Task directions:
Some lines below hold "ascending". Pick them out and copy them.

:::

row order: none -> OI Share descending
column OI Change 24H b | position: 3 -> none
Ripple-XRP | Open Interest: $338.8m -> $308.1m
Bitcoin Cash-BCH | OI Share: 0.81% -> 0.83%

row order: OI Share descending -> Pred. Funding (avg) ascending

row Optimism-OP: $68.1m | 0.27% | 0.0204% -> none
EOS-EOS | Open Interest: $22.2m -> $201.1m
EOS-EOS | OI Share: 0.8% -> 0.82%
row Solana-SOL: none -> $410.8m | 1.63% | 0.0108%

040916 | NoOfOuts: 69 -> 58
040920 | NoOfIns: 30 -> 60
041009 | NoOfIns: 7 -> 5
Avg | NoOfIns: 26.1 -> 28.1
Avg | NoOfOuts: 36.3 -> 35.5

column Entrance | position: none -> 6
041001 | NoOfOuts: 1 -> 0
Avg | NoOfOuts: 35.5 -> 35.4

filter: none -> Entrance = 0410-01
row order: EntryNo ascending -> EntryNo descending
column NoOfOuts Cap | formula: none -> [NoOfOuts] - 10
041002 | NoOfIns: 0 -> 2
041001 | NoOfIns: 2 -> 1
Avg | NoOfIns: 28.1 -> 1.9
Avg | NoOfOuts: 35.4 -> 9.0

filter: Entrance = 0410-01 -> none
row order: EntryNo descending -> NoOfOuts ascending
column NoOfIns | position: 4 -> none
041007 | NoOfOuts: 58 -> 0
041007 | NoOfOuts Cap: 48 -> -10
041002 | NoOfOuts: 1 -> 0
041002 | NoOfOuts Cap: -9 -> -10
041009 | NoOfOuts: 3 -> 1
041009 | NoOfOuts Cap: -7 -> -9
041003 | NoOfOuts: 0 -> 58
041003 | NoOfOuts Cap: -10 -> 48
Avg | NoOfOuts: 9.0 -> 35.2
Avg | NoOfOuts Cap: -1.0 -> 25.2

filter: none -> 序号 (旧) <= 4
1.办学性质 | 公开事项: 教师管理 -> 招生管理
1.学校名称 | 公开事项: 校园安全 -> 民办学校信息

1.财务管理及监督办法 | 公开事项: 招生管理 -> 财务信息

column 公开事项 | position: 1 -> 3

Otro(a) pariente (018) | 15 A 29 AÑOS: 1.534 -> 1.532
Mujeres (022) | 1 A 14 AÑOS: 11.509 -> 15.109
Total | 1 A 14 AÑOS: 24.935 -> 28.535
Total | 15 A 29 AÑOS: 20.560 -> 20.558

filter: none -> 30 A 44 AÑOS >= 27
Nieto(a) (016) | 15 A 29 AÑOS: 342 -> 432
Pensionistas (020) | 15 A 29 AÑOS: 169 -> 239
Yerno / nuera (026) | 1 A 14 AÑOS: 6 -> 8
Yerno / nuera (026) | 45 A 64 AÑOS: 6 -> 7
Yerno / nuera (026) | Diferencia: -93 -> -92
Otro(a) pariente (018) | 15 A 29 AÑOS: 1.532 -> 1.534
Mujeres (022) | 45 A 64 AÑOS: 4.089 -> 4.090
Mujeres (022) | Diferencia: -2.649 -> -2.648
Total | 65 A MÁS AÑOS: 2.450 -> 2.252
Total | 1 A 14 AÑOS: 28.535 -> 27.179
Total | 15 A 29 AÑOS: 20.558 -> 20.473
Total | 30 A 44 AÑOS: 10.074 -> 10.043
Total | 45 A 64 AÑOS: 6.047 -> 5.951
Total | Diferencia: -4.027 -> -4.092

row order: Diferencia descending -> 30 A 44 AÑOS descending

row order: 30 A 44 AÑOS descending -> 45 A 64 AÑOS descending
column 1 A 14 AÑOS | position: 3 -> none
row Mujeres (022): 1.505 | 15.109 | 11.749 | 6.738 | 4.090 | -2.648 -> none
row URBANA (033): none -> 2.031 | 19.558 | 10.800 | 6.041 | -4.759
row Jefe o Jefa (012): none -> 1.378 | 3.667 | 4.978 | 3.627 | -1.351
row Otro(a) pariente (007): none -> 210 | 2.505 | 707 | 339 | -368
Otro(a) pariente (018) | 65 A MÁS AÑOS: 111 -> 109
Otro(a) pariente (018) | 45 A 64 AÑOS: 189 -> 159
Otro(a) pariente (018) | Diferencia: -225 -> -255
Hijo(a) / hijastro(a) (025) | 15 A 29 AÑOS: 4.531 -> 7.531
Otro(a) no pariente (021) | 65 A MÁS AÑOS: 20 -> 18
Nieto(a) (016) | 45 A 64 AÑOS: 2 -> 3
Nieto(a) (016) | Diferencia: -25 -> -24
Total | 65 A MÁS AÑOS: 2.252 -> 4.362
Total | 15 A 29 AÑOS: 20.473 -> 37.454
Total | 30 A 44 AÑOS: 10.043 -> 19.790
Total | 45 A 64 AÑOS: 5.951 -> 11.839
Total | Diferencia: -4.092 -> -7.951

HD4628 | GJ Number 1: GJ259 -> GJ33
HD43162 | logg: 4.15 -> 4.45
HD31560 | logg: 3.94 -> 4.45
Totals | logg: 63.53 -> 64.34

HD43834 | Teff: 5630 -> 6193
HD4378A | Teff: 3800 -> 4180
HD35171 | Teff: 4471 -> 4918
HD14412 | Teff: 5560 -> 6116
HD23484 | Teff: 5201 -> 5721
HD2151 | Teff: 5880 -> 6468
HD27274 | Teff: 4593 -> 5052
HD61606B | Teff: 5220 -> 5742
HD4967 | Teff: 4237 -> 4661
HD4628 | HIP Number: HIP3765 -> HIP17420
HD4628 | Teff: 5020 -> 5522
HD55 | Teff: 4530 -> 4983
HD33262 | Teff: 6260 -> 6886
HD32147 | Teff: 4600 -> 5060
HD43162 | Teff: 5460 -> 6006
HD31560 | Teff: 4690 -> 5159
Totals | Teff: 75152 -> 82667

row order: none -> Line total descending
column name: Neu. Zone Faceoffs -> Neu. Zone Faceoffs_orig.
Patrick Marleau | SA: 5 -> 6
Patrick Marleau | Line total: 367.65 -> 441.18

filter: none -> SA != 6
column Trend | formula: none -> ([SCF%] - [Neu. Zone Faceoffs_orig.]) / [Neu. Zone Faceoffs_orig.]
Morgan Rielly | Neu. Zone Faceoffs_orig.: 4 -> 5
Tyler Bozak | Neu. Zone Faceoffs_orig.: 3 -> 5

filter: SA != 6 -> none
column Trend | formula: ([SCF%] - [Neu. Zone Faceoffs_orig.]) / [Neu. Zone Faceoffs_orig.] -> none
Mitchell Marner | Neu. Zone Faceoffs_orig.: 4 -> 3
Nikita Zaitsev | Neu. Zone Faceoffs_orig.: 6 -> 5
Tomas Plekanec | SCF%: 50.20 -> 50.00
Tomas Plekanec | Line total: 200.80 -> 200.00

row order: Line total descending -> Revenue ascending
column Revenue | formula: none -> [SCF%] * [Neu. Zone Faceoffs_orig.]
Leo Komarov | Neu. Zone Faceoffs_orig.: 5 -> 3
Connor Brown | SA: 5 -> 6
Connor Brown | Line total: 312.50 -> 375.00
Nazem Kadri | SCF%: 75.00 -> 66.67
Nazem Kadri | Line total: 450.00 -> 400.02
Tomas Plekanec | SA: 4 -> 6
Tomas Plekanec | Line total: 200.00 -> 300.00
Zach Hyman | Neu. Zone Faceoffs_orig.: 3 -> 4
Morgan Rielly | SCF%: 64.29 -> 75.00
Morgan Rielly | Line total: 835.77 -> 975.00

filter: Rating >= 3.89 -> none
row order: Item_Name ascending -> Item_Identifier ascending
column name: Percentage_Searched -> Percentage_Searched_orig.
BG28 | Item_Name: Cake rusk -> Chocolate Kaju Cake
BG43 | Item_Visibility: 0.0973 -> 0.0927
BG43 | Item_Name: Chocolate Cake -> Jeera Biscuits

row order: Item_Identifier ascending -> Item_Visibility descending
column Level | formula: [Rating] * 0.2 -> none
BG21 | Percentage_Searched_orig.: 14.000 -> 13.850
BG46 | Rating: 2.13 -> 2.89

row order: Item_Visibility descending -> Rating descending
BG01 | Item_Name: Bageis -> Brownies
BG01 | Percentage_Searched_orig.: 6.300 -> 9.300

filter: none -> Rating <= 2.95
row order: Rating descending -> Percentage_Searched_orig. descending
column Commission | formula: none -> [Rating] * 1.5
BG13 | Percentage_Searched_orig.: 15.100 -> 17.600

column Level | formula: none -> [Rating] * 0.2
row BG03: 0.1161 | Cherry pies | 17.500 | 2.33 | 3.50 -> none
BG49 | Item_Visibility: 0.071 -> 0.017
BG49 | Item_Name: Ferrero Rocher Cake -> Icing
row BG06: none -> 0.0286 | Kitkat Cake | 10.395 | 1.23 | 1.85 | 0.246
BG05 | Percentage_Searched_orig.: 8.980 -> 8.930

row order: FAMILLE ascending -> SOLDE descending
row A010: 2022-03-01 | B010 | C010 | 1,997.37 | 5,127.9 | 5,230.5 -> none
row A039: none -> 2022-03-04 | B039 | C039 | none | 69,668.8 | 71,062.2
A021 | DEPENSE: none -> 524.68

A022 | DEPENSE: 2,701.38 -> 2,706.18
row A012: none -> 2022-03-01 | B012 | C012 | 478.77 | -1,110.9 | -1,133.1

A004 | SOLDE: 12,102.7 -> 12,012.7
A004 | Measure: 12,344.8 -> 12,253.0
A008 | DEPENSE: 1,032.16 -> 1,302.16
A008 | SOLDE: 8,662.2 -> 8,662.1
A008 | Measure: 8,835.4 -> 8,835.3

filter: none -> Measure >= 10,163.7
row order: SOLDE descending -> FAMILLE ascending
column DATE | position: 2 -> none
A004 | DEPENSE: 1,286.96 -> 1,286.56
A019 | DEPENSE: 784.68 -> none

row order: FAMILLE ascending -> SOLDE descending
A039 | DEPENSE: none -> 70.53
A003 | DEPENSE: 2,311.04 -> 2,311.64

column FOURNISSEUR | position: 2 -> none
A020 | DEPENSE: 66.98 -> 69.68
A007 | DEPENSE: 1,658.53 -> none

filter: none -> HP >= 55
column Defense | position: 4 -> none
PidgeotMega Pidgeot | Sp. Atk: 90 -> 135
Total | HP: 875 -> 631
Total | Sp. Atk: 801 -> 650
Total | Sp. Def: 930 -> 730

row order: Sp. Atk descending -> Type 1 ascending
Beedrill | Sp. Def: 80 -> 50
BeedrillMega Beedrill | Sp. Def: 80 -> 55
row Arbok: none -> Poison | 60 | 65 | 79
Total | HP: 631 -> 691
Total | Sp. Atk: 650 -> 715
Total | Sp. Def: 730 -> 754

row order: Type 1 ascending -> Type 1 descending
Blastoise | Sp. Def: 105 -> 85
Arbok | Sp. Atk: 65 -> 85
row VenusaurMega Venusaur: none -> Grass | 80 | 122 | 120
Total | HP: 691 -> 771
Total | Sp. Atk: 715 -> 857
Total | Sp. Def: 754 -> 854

:::

Exercise solution:
row order: OI Share descending -> Pred. Funding (avg) ascending
row order: EntryNo ascending -> EntryNo descending
row order: EntryNo descending -> NoOfOuts ascending
row order: Line total descending -> Revenue ascending
row order: Item_Name ascending -> Item_Identifier ascending
row order: Item_Identifier ascending -> Item_Visibility descending
row order: FAMILLE ascending -> SOLDE descending
row order: SOLDE descending -> FAMILLE ascending
row order: FAMILLE ascending -> SOLDE descending
row order: Sp. Atk descending -> Type 1 ascending
row order: Type 1 ascending -> Type 1 descending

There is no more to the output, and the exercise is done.